In the centre of town sits Optician Award winners Keith Holland & Associates. Spread across an impressive five floors, the practice provides for a large patient base. Practice owner Dermot Keogh says: ‘We provide care for a broad age group, mainly of higher end patients and get people from around the country because they are recommended to us. We’re a family optician so we can treat a lot of patients.’

Keogh, who is also a glaucoma optometrist for Gloucestershire NHS Hospital Trust, took over the practice in June. He has since been enthusiastic about pushing forward high quality eye exams. ‘We give a 45-minute eye exam for the patient’s first eye test and spend lots of time with the patient to create an individualised service with a highly qualified team all the way through – all with a smile on our faces.’

In order to provide for a large number of patients, the practice stocks a wide range of frames including brands such as Ray-Ban and Prada, yet designer labels are not always the most popular option. ‘We do stock designer frames but brands aren’t necessarily what customers go for, if anything people like a non-branded product just as much, and some even prefer to use non-branded,’ says Keogh.

This is echoed by Norville Opticians director Ian Richardson. He says: ‘We don’t find our patients drastically go for brands, but we do stock Stepper, Superdry, Duck and Cover and Barbour. We find a lot of patients like acetate and plastic frames, but as they often want them as light as possible, many go for titanium frames.’

Richardson says problems facing practices in Cheltenham are the same challenges encountered up and down the country. He says: ‘The multiples and online services are becoming more and more available. They compete on pricing and popularity but we challenge the multiples with the type of service we provide, and we do get a lot of our patients who have come from the multiples saying they haven’t received a good service.’

Who’s in town?

Total: 13

Independents: 9

Multiples: 4

Average cost

Average cost for an eye examination is £30.

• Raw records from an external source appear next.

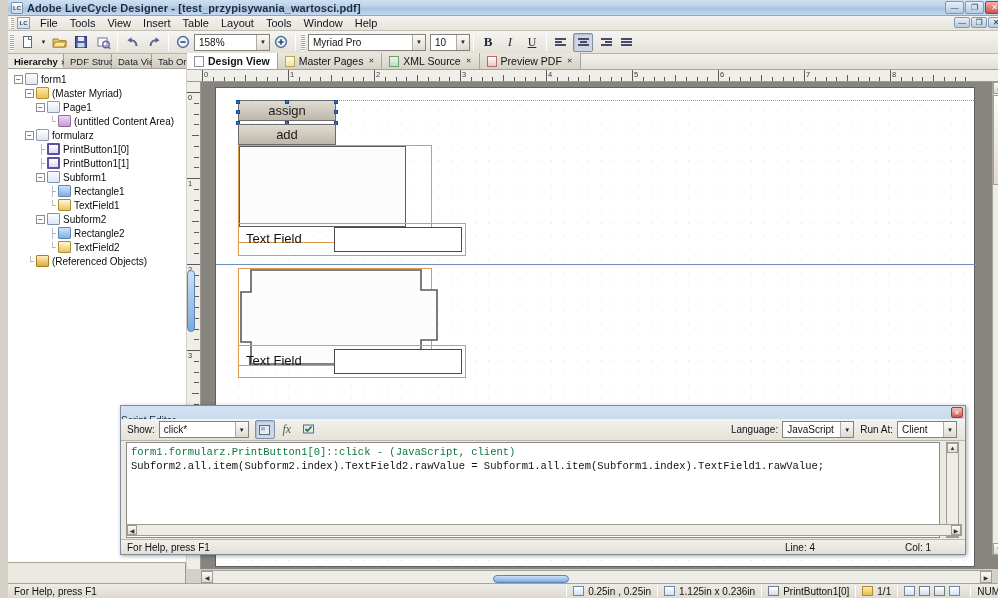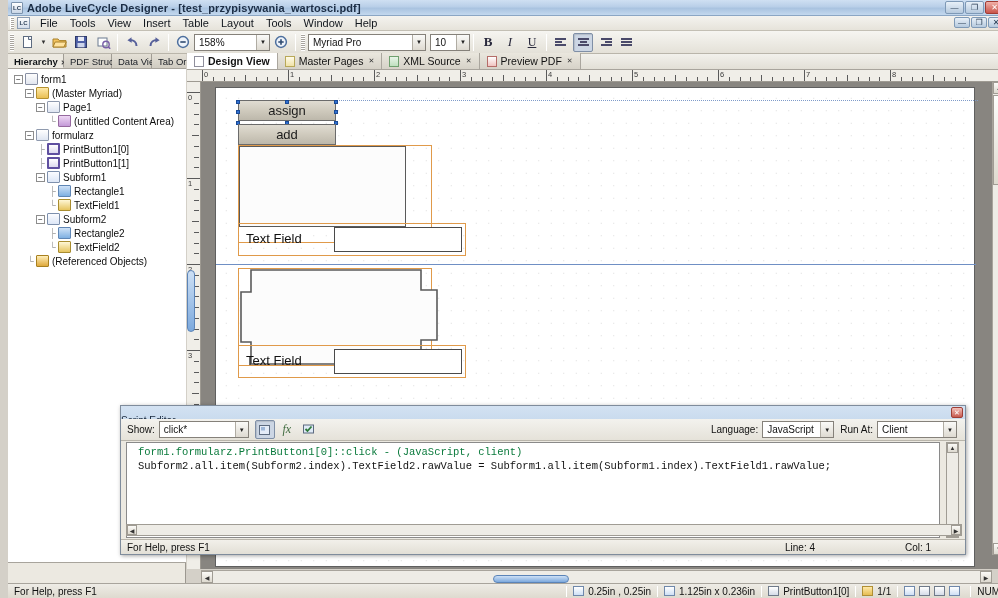--- a/index.html
+++ b/index.html
@@ -270,21 +270,21 @@
   }
   .se-lbl { font-size:10px; color:#111; margin-right:4px; }
   .se-combo {
     height:17px; background:#fff; border:1px solid #85817a;
     display:flex; align-items:center; font-size:10px; padding-left:4px; color:#111;
   }
   .se-code {
     position:absolute; left:5px; top:36px; width:814px; height:96px;
     background:#fff; border:1px solid #8a8a8a;
     font-family:"Liberation Mono", monospace; font-size:10.5px;
-    padding:2px 11px; overflow:hidden; line-height:14px; white-space:pre;
+    padding:2px 4px; overflow:hidden; line-height:14px; white-space:pre;
   }
   .code-comment { color:#0a7a3c; }
   .code-line { color:#111; }
   .se-statusbar {
     position:absolute; left:0; bottom:0; width:100%; height:15px;
     background:linear-gradient(180deg,#f2f0ea,#e2dfd6);
     border-top:1px solid #b9b5ab;
     display:flex; align-items:center; font-size:10px; color:#111; padding-left:6px;
   }
   .se-codescroll {
@@ -824,21 +824,21 @@
       </span>
 
       <span style="margin-left:auto; display:flex; align-items:center; padding-right:8px;">
         <span class="se-lbl">Language:</span>
         <span class="se-combo" style="width:72px">
           <span>JavaScript</span>
           <span class="combo-btn">▼</span>
         </span>
         <span style="width:6px"></span>
         <span class="se-lbl">Run At:</span>
-        <span class="se-combo" style="width:80px">
+        <span class="se-combo" style="width:60px">
           <span>Client</span>
           <span class="combo-btn">▼</span>
         </span>
       </span>
     </div>
 
     <div class="se-code"><div class="code-comment">form1.formularz.PrintButton1[0]::click - (JavaScript, client)</div><div class="code-line">Subform2.all.item(Subform2.index).TextField2.rawValue = Subform1.all.item(Subform1.index).TextField1.rawValue;</div></div>
 
     <div class="se-codescroll">
       <div class="sb-arrow" style="left:0;top:0;width:11px;height:10px">▲</div>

Population - see pie chart

Cheltenham population: 115,732 (2011 Census)

Community eye care

According to the Locsu Atlas Map of Optical Variation, Gloucestershire Local Optical Committee has secured a contract for NHS Gloucester CCG in cataract referral and glaucoma referral refinement.

Health and affluence

  • The average house price in Cheltenham is £281,657 (Rightmove, 2016) compared with an average of £216,750 for England and Wales (Land Registry, 2016).
  • NHS expenditure on vision problems in Cheltenham per person is £97, compared with the UK average of £89 (RNIB Sight Loss Data Tool 2015).
  • 810 patients live in Cheltenham with early stage wet AMD and 400 with dry AMD (RNIB).
  • There are about 1,240 people living in Cheltenham who have cataract, 1,060 people with glaucoma and 7,250 with diabetes. Some 2,340 patients have diabetic retinopathy according to RNIB figures.

Fun facts

Author Lewis Carroll regularly visited Cudnall Street – home to Alice Liddell, pictured, the inspiration for Alice in Wonderland

£150,000,000 bets are placed every year at the Cheltenham Festival racecourse.

In the Second World War, the flats of Cheltenham racecourse became a storage depot for American military equipment such as trucks, jeeps, tanks and artillery.

The first British jet aircraft prototype, the Gloster E.28/39, was manufactured in Cheltenham. It took its first flight in 1941.

British Olympic ski jumper Eddie the Eagle and composer Gustav Holst were born in Cheltenham.